This tool uses machine learning to identify the compilation toolchains that generated a binary program. The compilation toolchain refers to the compiler family, compiler version, and compiler flags that were used generated a binary. Toolchain identification is performed at the function level, meaning that each function is attributed to a single toolchain.
The current version supports identifying three compiler families (GCC, ICC and LLVM) and five optimization flags (-O0, -O1, -O2, -O3, and -Os).
The short version:
- First edit file ``function-features/Makefile'' and change variable DYNINST_DIR to your dyninst install location
- ./install.sh
In more details, this toolchain contains three components: lbfgs library, crfsuite, and feature extraction.

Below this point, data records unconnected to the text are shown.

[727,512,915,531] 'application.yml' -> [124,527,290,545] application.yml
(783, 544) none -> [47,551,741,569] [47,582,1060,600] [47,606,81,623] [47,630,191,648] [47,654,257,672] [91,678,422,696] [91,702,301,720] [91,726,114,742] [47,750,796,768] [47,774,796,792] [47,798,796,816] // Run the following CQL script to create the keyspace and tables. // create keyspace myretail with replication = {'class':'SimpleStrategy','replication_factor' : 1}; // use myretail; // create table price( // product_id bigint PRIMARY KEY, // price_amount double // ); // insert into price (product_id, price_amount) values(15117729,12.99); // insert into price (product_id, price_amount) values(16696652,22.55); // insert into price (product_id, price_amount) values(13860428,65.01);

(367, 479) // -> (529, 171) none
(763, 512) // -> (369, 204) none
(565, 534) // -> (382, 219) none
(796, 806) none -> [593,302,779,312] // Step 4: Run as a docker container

The Origin.py script is given a binary to perform toolchain identification. For example:
python Origin.py --binpath /home/test/binary
--modeldir /home/new-model
--installdir /home/toolchain-origin
--workingdir /home/tmp
Option "--binpath" specifies the binary to perform toolchain identification. Option "--modeldir" specifies the model to use. If the option is omitted, the default model is used. You can follow the steps in "Train your own model" to create your stronger model. Option "--installdir" specifies the install directory of the tool. Option "--workingdir" specifies the direcory to store intermediate results, including the extracted features, the address range of functions in the binary.
- Prepare your training binaries
You first need to parepare a text file that contains the full path to a binary used in training, one file per line. We use the path structure to encode the toolchain ground truth. For example, file path
/home/training/dyninst/GCC/4.8.5/O3/lib/libdyninstAPI.so
means that this binary is compiled with GCC, version 4.8.5, with optimization level -O3. The specific requirement is that the file path must contains
"software-name/compiler-name/compiler-version/opt-level/".

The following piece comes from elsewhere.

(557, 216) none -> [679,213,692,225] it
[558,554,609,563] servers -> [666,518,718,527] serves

In the above example, software-name is dyninst; compiler-name is GCC; compiler-version is 4.8.5; and opt-level is O3. Note that it is OK to have subdirectory after the opt-level directory.
So, your training directory should look like:
/home/training - /dyninst - /GCC - /4.8.5 - /O0 ... - /O1 ... - /O2 ... ... /5.4.3 - /O0 ... ... /ICC - /13.0.0 - /O0 ... ... /apache-httpd - /GCC ... - /LLVM ... ... /binutil ...
At the end of the step, you will have a file to describe all the binaries for training. For example, /home/training/filelist.txt
- Extract code features In this step, you need to use the script named "FeatGen.py", which will iteratively extract code features from every binary in your training set. An example of running the script is as follow:
python FeatGen.py --filelist /home/training/filelist.txt \
--idiom 1:2:3
--graphlet 1:2:3
--path_to_extract_bin /home/toolchain-origin-install/bin/extractFeat
--outputdir /home/features
Option "--filelist" specifies the full path to the file list prepared in step 1. Option "--outputdir" specifies the diretory to store the extracted features. The script will store extracted features in a direcotry structure similar to the one you prepread for trainiing binaries. So, you will have a feature directory looking like
/home/features - /dyninst - /GCC - /4.8.5 - /O0 ... - /O1 ... - /O2 ... ... /5.4.3 - /O0 ... ... /ICC - /13.0.0 - /O0 ... ... /apache-httpd - /GCC ... - /LLVM ... ... /binutil ...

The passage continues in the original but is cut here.